6 raisons pour lesquelles les réunions en non-mixité sont importantes

par | 13/02/18 | (Dé)construction

 

« Une réunion en non-mixité ? Mais c’est choquant ! » J’avoue qu’au début, j’avais aussi ce genre de réactions. Je me disais que c’était injuste : si des gens voulaient nous aider, on n’allait pas quand même pas les empêcher de participer ?! Et puis j’ai participé à des réunions non-mixtes, et j’ai compris. J’ai compris en quoi ces espaces, pensés non pas contre les autres mais pour nous, sont nécessaires et même essentiels.

 

Ces derniers temps, plusieurs espaces en non-mixité ont soulevé de vifs débats : des réunions de féministes pendant les rassemblements de Nuit debout, des ateliers du festival Nyansapo organisé par le collectif afroféministe Mwasi, ou encore deux sessions réservées aux enseignant·e·s racisé·e·s lors d’un stage du syndicat SUD-Education 93. Il n’en fallait pas plus pour que les grand·e·s défenseur·euse·s de l’Egalité à la française montent sur leurs grands chevaux. « Communautarisme », « racisme anti-Blancs », « sexisme anti-hommes », tout y est passé.

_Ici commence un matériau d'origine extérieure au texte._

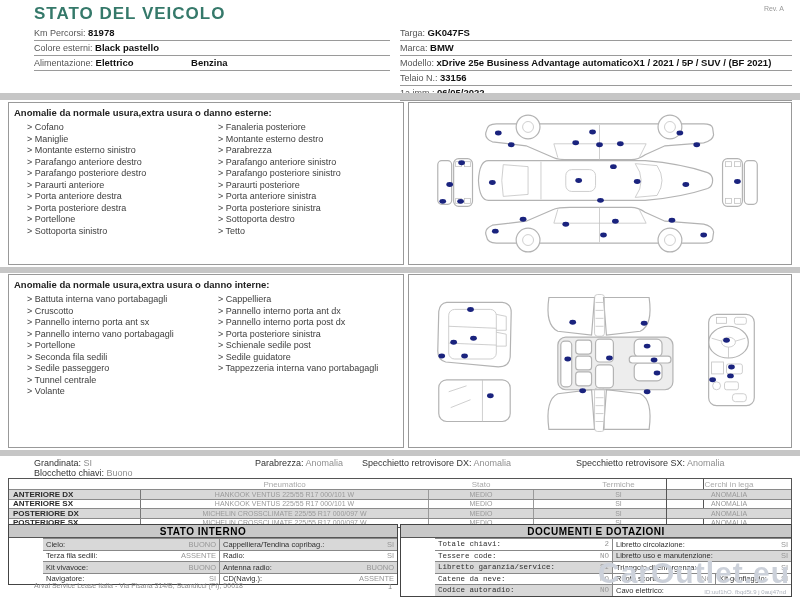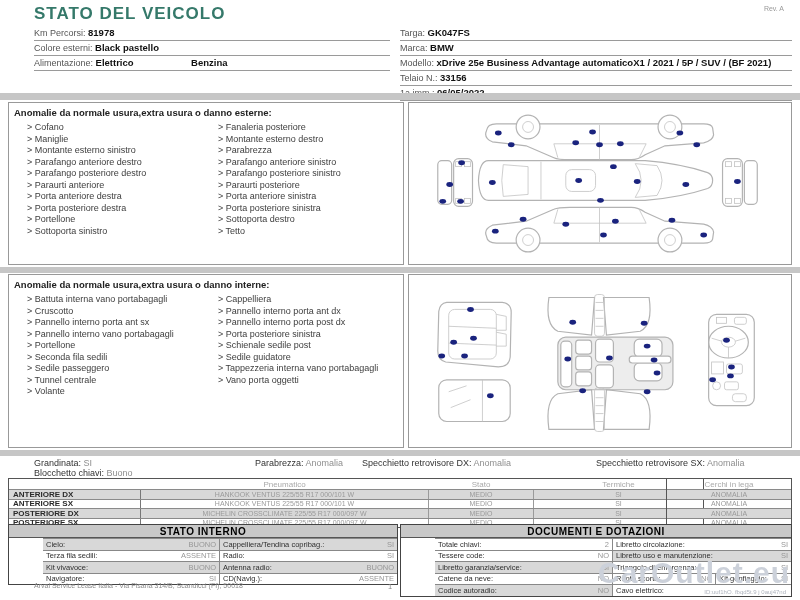--- a/index.html
+++ b/index.html
@@ -54,21 +54,21 @@
   .brow { display:flex; border-top:1px solid #888;margin-left:34px; }
   .brow:first-of-type { border-top:none; }
   .bcell { display:flex; justify-content:space-between; align-items:center; height:10.5px; padding:0 3px; }
   .bcell .lbl { color:#2e2e2e; }
   .bcell .val { color:#979797; }
   #statointerno { left:8px;  width:390px; }
   #documenti    { left:400px; width:392px; }
   #statointerno .bcell { width:50%; }
   #statointerno .bcell:first-child { border-right:1px solid #888; }
   #documenti .c-half { width:50%; }
-  #documenti .c-half:first-child { border-right:1px solid #888; }
+  #documenti .c-half:first-child { border-right:1px solid #888;font-family:Liberation Mono, monospace; }
   #documenti .c-q1 { width:29%; border-right:1px solid #888; }
   #documenti .c-q2 { width:21%; }
 
   
   #footer-text { left:34px; top:582px; font-size:7px; color:#8a8a8a; }
   #page-num { left:388px; top:582px; font-size:7.5px; color:#8a8a8a; }
   #watermark { right:10px; top:556px; font-size:30px; font-weight:600; color:#ccd1da; letter-spacing:1px; z-index:5; }
   #watermark-id { right:14px; top:589px; font-size:6px; color:#aeb3bd; z-index:5; }
 </style>
 </head>
@@ -232,21 +232,20 @@
       <div class="anomaly-item">Volante</div>
     </div>
     <div class="col">
       <div class="anomaly-item">Cappelliera</div>
       <div class="anomaly-item">Pannello interno porta ant dx</div>
       <div class="anomaly-item">Pannello interno porta post dx</div>
       <div class="anomaly-item">Porta posteriore sinistra</div>
       <div class="anomaly-item">Schienale sedile post</div>
       <div class="anomaly-item">Sedile guidatore</div>
       <div class="anomaly-item">Tappezzeria interna vano portabagagli</div>
-      <div class="anomaly-item">Vano porta oggetti</div>
     </div>
   </div>
 </div>
 
 <div class="secbox" style="left:408px; top:274px; width:384px; height:174px;">
   <svg id="int-svg" width="382" height="172" viewBox="0 0 385 162">
 
     <path class="outline" d="M38,22 Q31,23 30,31 L29,71 Q29,80 37,82 L90,87 Q101,87 102,77 L103,32 Q103,23 94,22 Z"></path>
     <rect class="thin" x="40" y="29" width="48" height="50" rx="6"></rect>
     <path class="thin" d="M40,46 L88,48 M40,63 L88,65 M88,34 L98,36 L98,50 L88,50 M88,52 L98,54 L98,66 L88,66"></path>
@@ -316,21 +315,21 @@
   </div>
   <div class="sumitem" style="left:34px; top:11px;">
     <span class="lbl">Blocchetto chiavi:</span> <span class="val">Buono</span>
   </div>
   <div class="sumitem" style="left:255px; top:1px;">
     <span class="lbl">Parabrezza:</span> <span class="val">Anomalia</span>
   </div>
   <div class="sumitem" style="left:362px; top:1px;">
     <span class="lbl">Specchietto retrovisore DX:</span> <span class="val">Anomalia</span>
   </div>
-  <div class="sumitem" style="left:596px; top:1px;">
+  <div class="sumitem" style="left:576px; top:1px;">
     <span class="lbl">Specchietto retrovisore SX:</span> <span class="val">Anomalia</span>
   </div>
 </div>
 
 <div class="abs" id="tiretable">
   <div class="trow hdr">
     <div class="tc-pos" style="border-right-color:transparent;"></div>
     <div class="tc-tire" style="border-right-color:transparent; color:#a9a9a9;">Pneumatico</div>
     <div class="tc-stato" style="border-right-color:transparent; color:#a9a9a9;">Stato</div>
     <div class="tc-term" style="color:#a9a9a9;">Termiche</div>

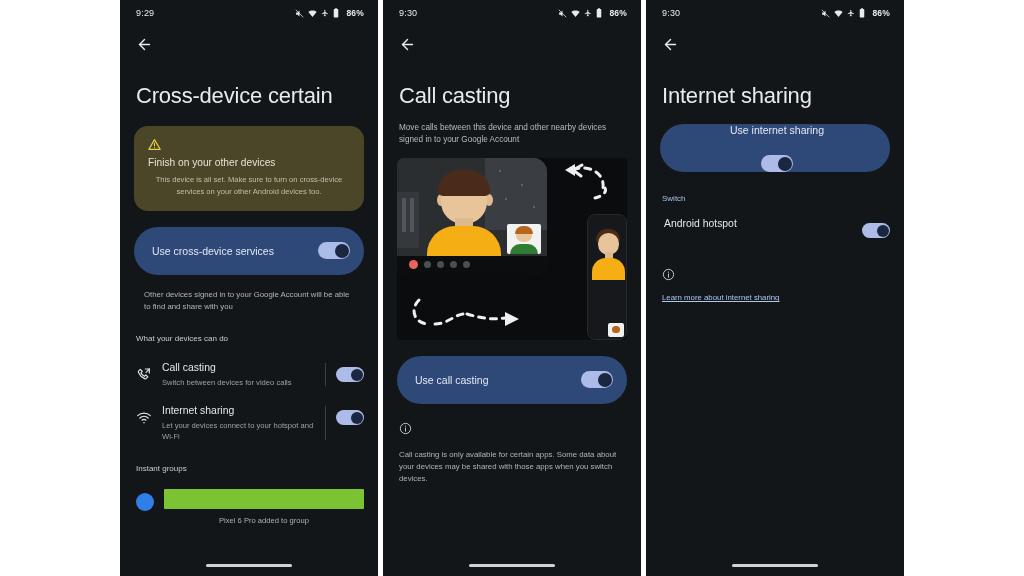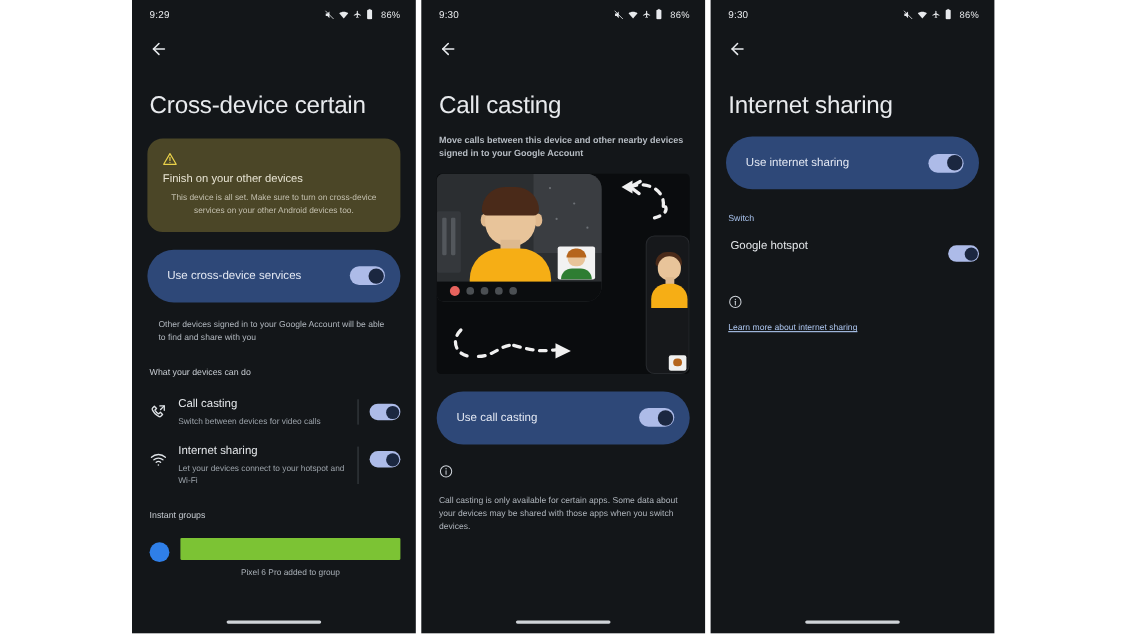--- a/index.html
+++ b/index.html
@@ -25,41 +25,40 @@
   .statusbar{
     height:26px;
     display:flex;align-items:center;justify-content:space-between;
     padding:0 14px 0 16px;
     color:#e8eaed;
     font-size:9px;
     letter-spacing:.2px;
   }
   .status-icons{display:flex;align-items:center;gap:4px;}
   .status-icons svg{display:block;}
-  .batt-pct{font-size:8.5px;font-weight:400;margin-left:3px;}
+  .batt-pct{font-size:8.5px;font-weight:700;margin-left:3px;}
   
   .backbar{height:36px;display:flex;align-items:center;padding-left:16px;}
   .backbar svg{display:block;}
   
   .title{
     color:#e8eaed;
     font-size:22px;
     font-weight:400;
     letter-spacing:-0.2px;
     padding:0 16px;
     margin-top:22px;
     line-height:1.1;
   }
   .subtitle{
     color:#b6bcc3;
     font-size:8.2px;
     line-height:1.45;
     padding:0 16px;
     margin-top:14px;
-    font-weight:bold;
   }
   
   .warn-card{
     margin:18px 14px 0 14px;
     background:#4b4627;
     border-radius:14px;
     padding:12px 14px 14px 14px;
   }
   .warn-icon{margin-bottom:6px;}
   .warn-icon svg{display:block;}
@@ -194,21 +193,21 @@
   
   .info-row{padding:0 16px;margin-top:18px;}
   .info-row svg{display:block;}
   .footnote{
     color:#aeb4bb;font-size:7.8px;line-height:1.55;padding:0 16px;margin-top:14px;
   }
   .link{
     color:#adc6ef;font-size:7.8px;padding:0 16px;margin-top:12px;
     text-decoration:underline;display:inline-block;
   }
-  .p3-toggle{}
+  .p3-toggle{flex-direction:column;}
   .p3-row{padding-top:4px;}
 </style>
 </head>
 <body>
 
 <div class="stage">
 
   <div class="phone">
 
     <div class="statusbar">
@@ -505,21 +504,21 @@
       <span class="switch">
           <span class="knob"></span>
         </span>
     </div>
 
     <div class="section-head blueish">Switch</div>
 
     <div class="rows">
       <div class="row p3-row">
         <span class="r-text" style="padding-left:2px">
-          <span class="r-title" style="display:block">Google hotspot</span>
+          <span class="r-title" style="display:block">Android hotspot</span>
         </span>
         <span class="r-switch">
           <span class="switch sm">
               <span class="knob"></span>
             </span>
         </span>
       </div>
     </div>
 
     <div class="info-row" style="margin-top:22px">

Les auteur·e·s de telles accusations oublient simplement au passage que le racisme et le sexisme font partie d’un système à l’œuvre au quotidien, et se traduisent par des discriminations à l’échelle de la société – dans l’emploi, le logement, le traitement face aux autorités, etc. – et pas par quelques actions individuelles isolées. La comparaison paraît légèrement disproportionnée lorsque l’on parle d’ateliers réunissant quelques personnes en des lieux et des moments spécifiques. D’ailleurs, il s’agit à chaque fois de seulement quelques sessions au sein d’événements plus larges, ouverts à tou·te·s. Bizarrement, ces événements ne semblaient jusque-là pas intéresser beaucoup de celles et ceux qui se sont offusqué·e·s des sessions non-mixtes.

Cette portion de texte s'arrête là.